If there was a long version of a story to be told, Brumford would invariably choose it, Avery thought. Camille had heard enough. Her back had stiffened and she spoke up.

“If you are about to disclose that this . . . woman for whom you searched was my father’s—” But she could only inhale sharply rather than speak the word. “You really ought to have followed your instructions and made this report privately to my mother and His Grace, Mr. Brumford.
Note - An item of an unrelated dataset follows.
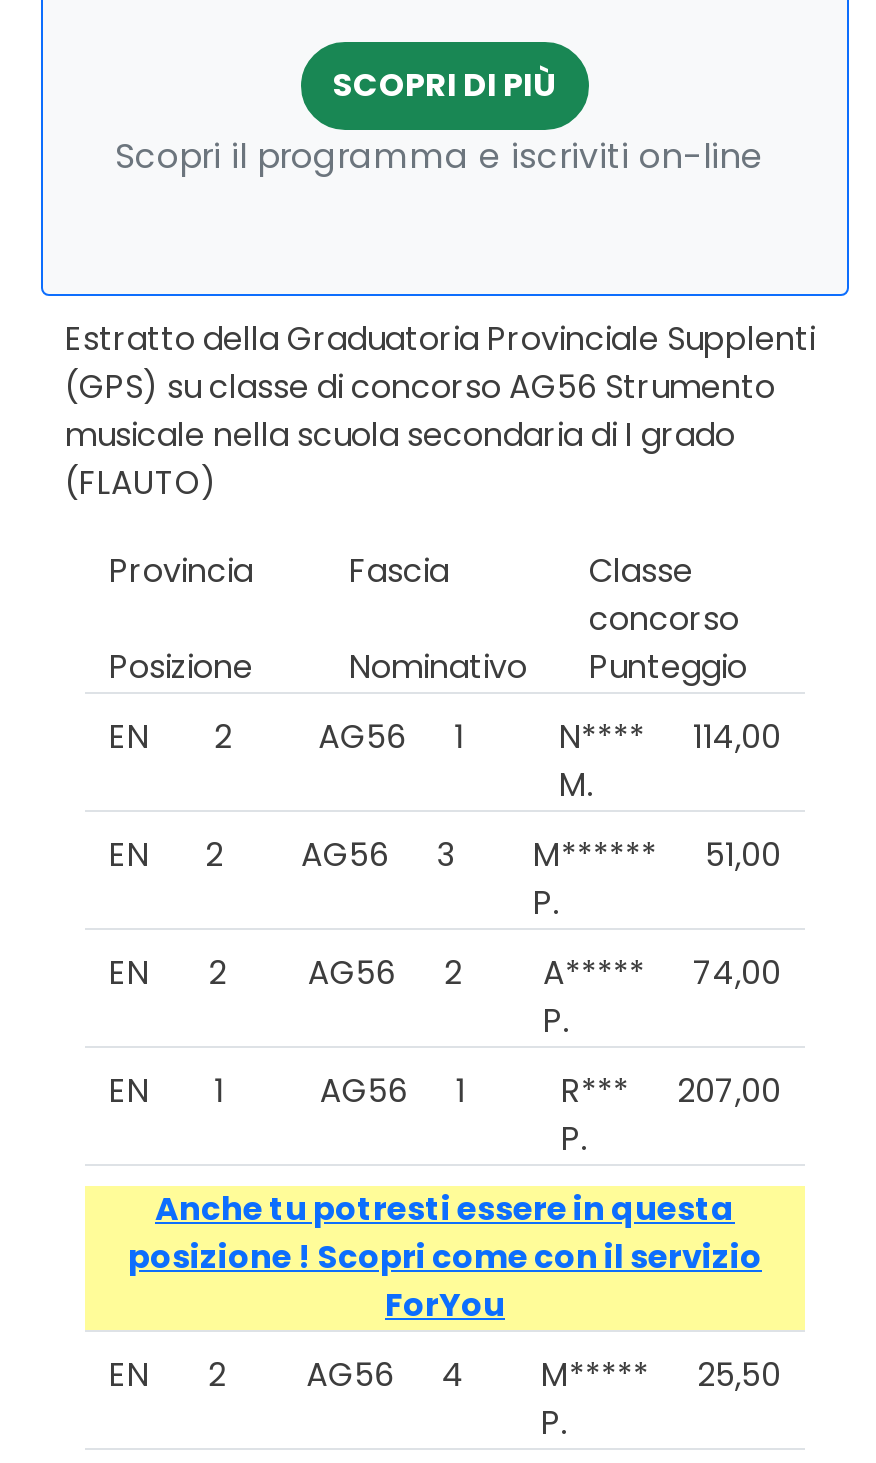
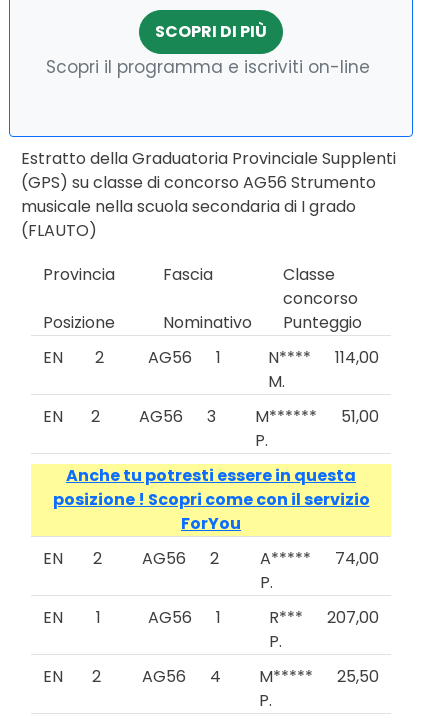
moved [109,950,781,1162] -> [43,547,379,653]: EN | 2 | AG56 | ... | P. | 207,00
moved [83,1184,762,1332] -> [30,463,370,537]: [image] | Anche tu potresti essere in questa | posizione ! Scopri come con il servizio | ForYou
Such sordid details are not for my sister’s ears or mine or those of Lady Jessica Archer, who is not even out of the schoolroom yet. I wonder at your temerity, at your vulgarity. I wonder that His Grace—”

“Bear with me, ma’am, if you please,” Brumford said, holding up one hand, palm out. “In a moment it will be clear why this must be said to all of those gathered here, painful as I am sure it is. Beresford informed me, with full documentation to put the truth of what he said beyond any doubt, that twenty-six years ago the recently deceased Earl of Riverdale, who bore the courtesy title of Viscount Yardley at the time, being his father’s heir, but called himself merely Mr. Humphrey Westcott, married Miss Alice Snow in Bath by special license and settled her in rooms there. One year later, almost to the day, Lady Yardley, who appears to have known herself only as Mrs. Westcott, was delivered of a daughter. When the child was a year or so old, however, she moved back to live with her parents, the Reverend Isaiah Snow and his wife, in a country vicarage several miles from Bristol, her health having broken down. She died there of consumption two years later. The Reverend Snow and his wife for undisclosed reasons found themselves unable to keep the child and raise her, and the girl’s father, by then the Earl of Riverdale, removed her from the vicarage and delivered her to the orphanage in Bath, where she grew up and where she was still living, in the capacity of teacher at the orphanage school, until a few days ago.”